Comments 1: Reorientation of the study (title, abstract, and introduction): This is the most important issue. The title, abstract, and parts of the introduction refer to "monitoring of crop soils", but the actual content of the study (methods, results, discussion) is entirely devoted to "classification of crop types". You don't track any soil parameters. This discrepancy between the stated topic and content creates a serious discrepancy.

Responses 1: Thank you very much for your time with you for reviewing our manuscript. Your comments are very valuable. Yes, we agree that the original title, abstract, and content of the article have discrepancies. We updated our title as " Automatic Classification of Agricultural Crops Using Sentinel-2 Data in the Rainfed Zone of Southern Kazakhstan" to make in line what we did. We also made appropriate changes to the abstract to reflect the subject and content of our manuscript. You are right that our study was without soil monitoring and machine learning methods applications. We worked on the agricultural crops’ classification activities. We apologize for the original misunderstanding.

Comments 2: Describe exactly the methodology used: The title and abstract of the manuscript clearly indicate "Machine Learning (MO)". However, the classification method described in Methods section (2.4) is a "rule-based classification" or "decision tree method" based on certain thresholds and logical conditions (Con(...) function) for NDVI and PLI. It is essentially a knowledge-based expert system, which by definition is different from data-driven machine learning algorithms (such as random forest, SVM, neural networks, etc.). If you want to keep the topic of "Machine Learning" alive, you need to implement an MO classifier (such as RF, SVM) and perhaps compare its performance with your existing rule-based method.

Responses 2: We fully agree with your analysis. We used the "rule-based classification" as you said, not a machine learning method. We made the related updates by changing the article title to reflect properly what we did. We removed the "machine learning" wordings in the article and emphasized what we did with the rule-based classification approach.

Comments 3: Detailed review of the manuscript (1) Provide detailed information about the Ploughed Land Index (PLI): The manuscript mentions PLI and cites references [22, 23], but the principle of its calculation is not explained briefly. Please add a brief description in the methods section explaining how the PLI identifies tillage activities based on changes in soil brightness or SWIR channels. (2) Universality of classification rules: See Section 2.4 for detailed rules NDVI classifications and thresholds. Are these thresholds universal or have they been adjusted for the different agroclimatic zones shown in Figure 3? For example, given that the phenology of crops differs between lowlands and foothills (as shown in Figure 8), did the classification rules take this into account? Please clarify this in the methods section.

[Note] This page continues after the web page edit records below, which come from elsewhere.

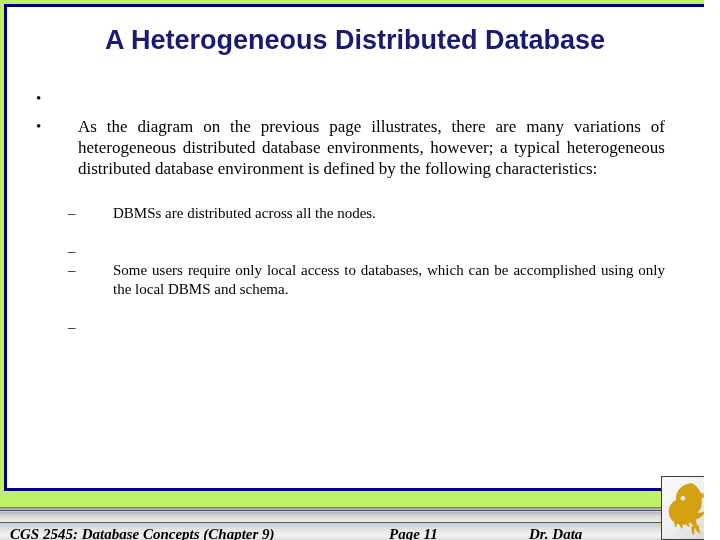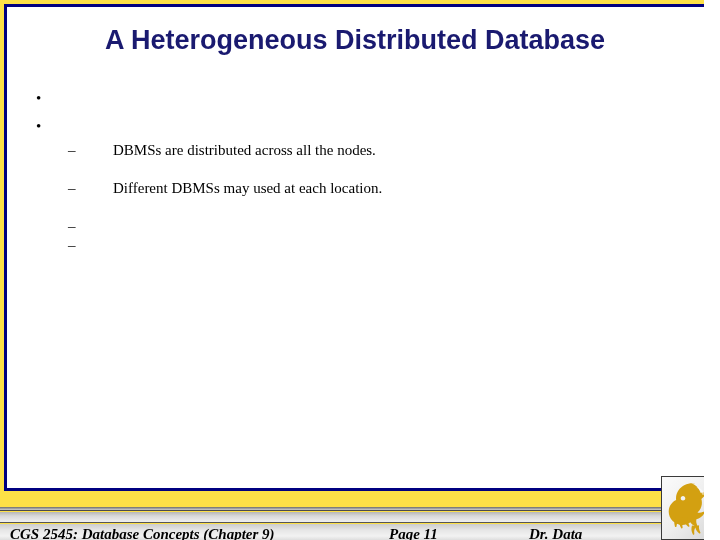"A Heterogeneous Distributed Database" #slide { background: #fde047 -> #bef264 }
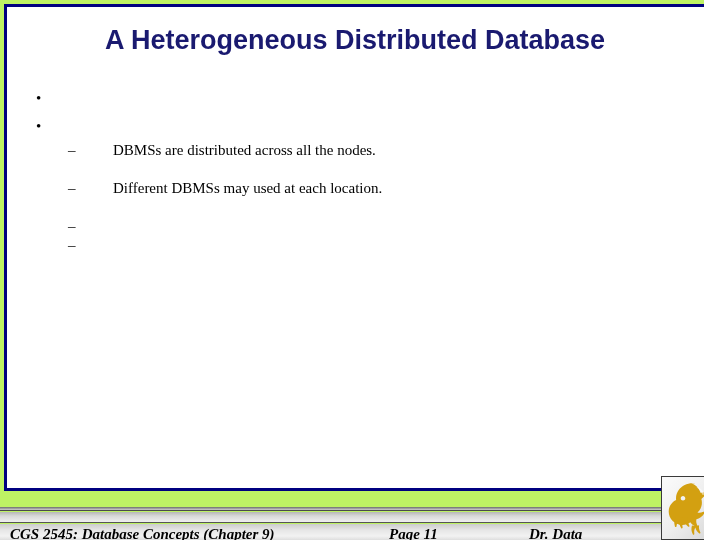"As the diagram on the" span { html: none -> <span>As the diagram on the previous page illustrates, there are many variations of heterogeneous distributed database environments, however; a typical heterogeneous distributed database environment is defined by the following characteristics:</span> }
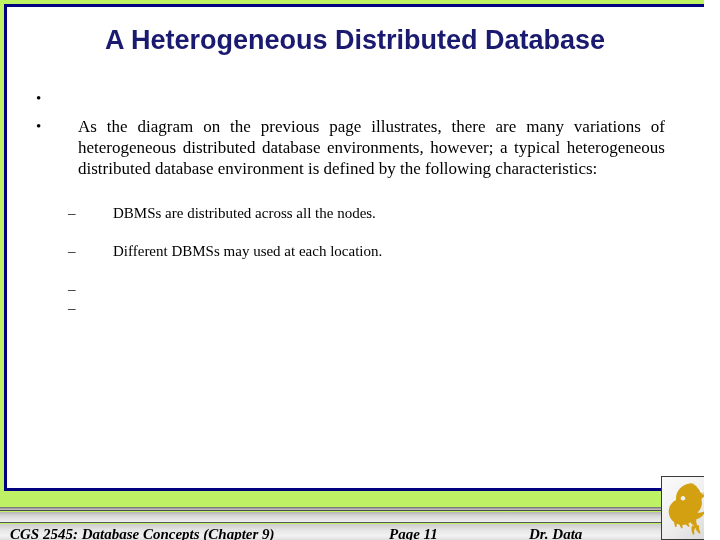"Different DBMSs may used at" span { html: <span>Different DBMSs may used at each location.</span> -> none }
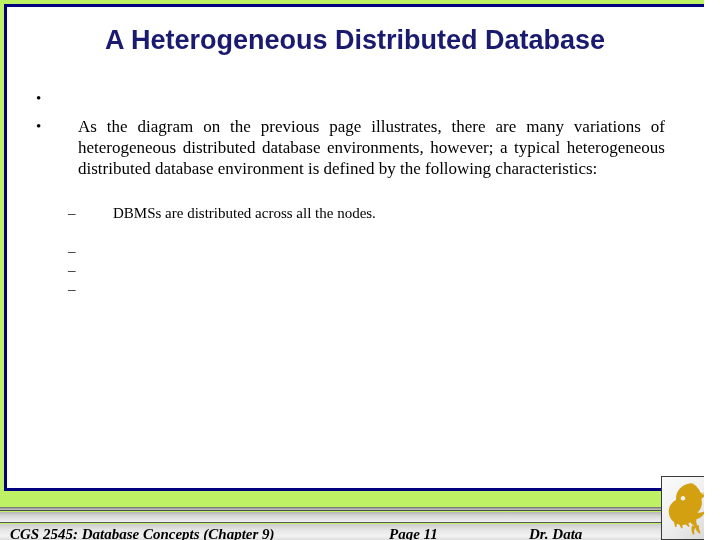"Some users require only local" span { html: none -> <span>Some users require only local access to databases, which can be accomplished using only the local DBMS and schema.</span> }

Responses 3: Yes, worked on these issues with the calculations principles explanation improvements by adding the related description to the methods section (Section 2.4): Plowed Land Index (PLI) was derived from the brightness index of the Tasseled Cap transform. The formula for the index is the original linear combination of the values of the six spectral channels of Sentinel-2 satellite data: B2, B3, B4, B8, B11 and B12. When creating this index, each spectral channel was weighed and transformed using certain weighting factors. The signs in the formula were selected to optimize the detection of plowed land in the foothill and lowland zones of the Turkestan region. As a result, a new linear combination was obtained for detecting plowed land in the study region:

PLI=-0.0037×b2–0.1793×b3+0.5403×b4-0.5585×b8–0.1082×b11+0.3013×b12

(We added this text to Section 2.4)

The account differences in the phenology of crop growth in different agroclimatic zones, such as plains and foothills, were added. The classification rules are not universal, but were developed taking into account the phenological periods specific to each culture and each zone. Classification was carried out using composites (images) collected during certain periods of vegetation, as shown in our rules. For example, conditions like ("NDVI_25apr_composite" > "NDVI_25mar_composite") allow you to capture the beginning of active vegetation of the crop after sowing, and conditions like ("NDVI_30may_composite" < "NDVI_peak") they reflect the maturation phase, which is different for different zones. Thus, these rules have been carefully adapted to the time features of the growth of lowland and foothill crops, which ensures the accuracy of classification. The clarification to the methods section (Section 2.4) was added with emphasizing that the classification rules would be reasonable to improve by taking into account the phenological differences.

Reviewer 2 Report

Comments and Suggestions for Authors

The author proposes and compares two rainfed crop classification methods based on Sentinel-2 data, balancing both accuracy and efficiency, thereby providing effective monitoring tools and empirical support for sustainable agricultural management in Kazakhstan. However, several issues remain in the paper, including but not limited to the following:

（1）The title fails to effectively extract the core keywords, indicating that either the title or the keywords do not accurately reflect the main focus of the research. It is recommended that the author refine the title and keywords to better capture the essence of the study.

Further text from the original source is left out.